We also determined whether BOP had taken corrective actions in response to our 1994 inspection report. That report recommended that BOP (1) ensure that institution unit staff follow IFRP policies and procedures and (2) require unit staff to seek permission from supervising probation offices to allow inmates with financial obligations due upon supervised release to begin making their payments through the IFRP while incarcerated.

In response to the first 1994 recommendation, BOP stated that it had already implemented monthly IFRP quality reviews that would improve the staff's adherence to IFRP guidance. The quality review procedures were originally described in Operations Memorandum 098-93, "Inmate Financial Responsibility Quality Review," May 17, 1993. The cancellation date of the memorandum was May 31, 1994, by which time the procedures should have been incorporated into a policy document without a sunset date. At the four institutions we visited, monthly quality review procedures are used and have been effective in detecting errors in IFRP implementation, but the procedures have not been included in any policy document. The BOP officials stated that the monthly reviews are an established, yet optional, practice at institutions and that BOP's formal annual and biennial reviews of institution programs are sufficient for detecting and correcting problems. However, without BOP guidance for conducting the monthly quality reviews, institution staff may forgo this important program management tool.
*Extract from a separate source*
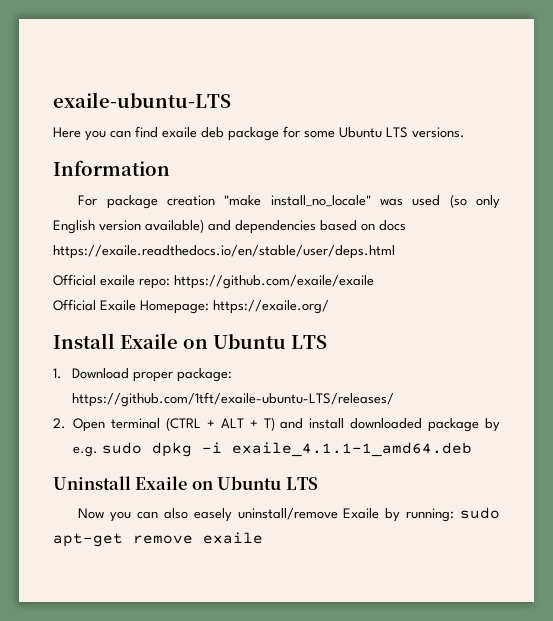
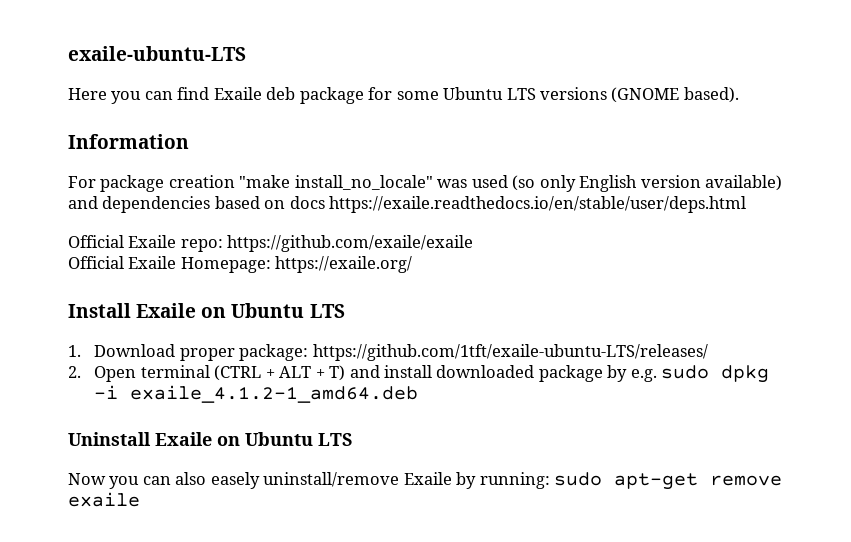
[162,127,197,138] exaile -> [213,87,262,100] Exaile
[412,127,465,138] versions. -> [540,87,739,103] versions (GNOME based).
[100,275,135,286] exaile -> [128,235,177,248] Exaile
[232,442,473,457] exaile_4.1.1-1_amd64.deb -> [130,385,419,403] exaile_4.1.2-1_amd64.deb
Therefore, we recommended that BOP should ensure that institution staff, especially IFRP coordinators, understand the benefits of, and procedures for conducting, monthly quality reviews of the IFRP.

Because of legal concerns, the BOP could not implement the second 1994 recommendation. Instead, the BOP instructed unit staff to write to the U.S. Probation Officer for clarification on the intent or content of ambiguous court orders that do not explicitly state whether financial obligations are due while incarcerated or upon supervised release. During our recent review, unit staff stated that they sought clarification of ambiguous court orders. Our sample of inmate files, however, did not reflect instances where clarification was necessary.

  1. Inspection Report I-92-34, BOP Inmate Financial Responsibility Program, February 1994.

  2. These staff members have offices in inmate living units. Unit management gives inmates direct daily contact with the staff who determine inmate program needs and monitor participation to encourage positive behavior that benefits inmates, staff, victims, and society.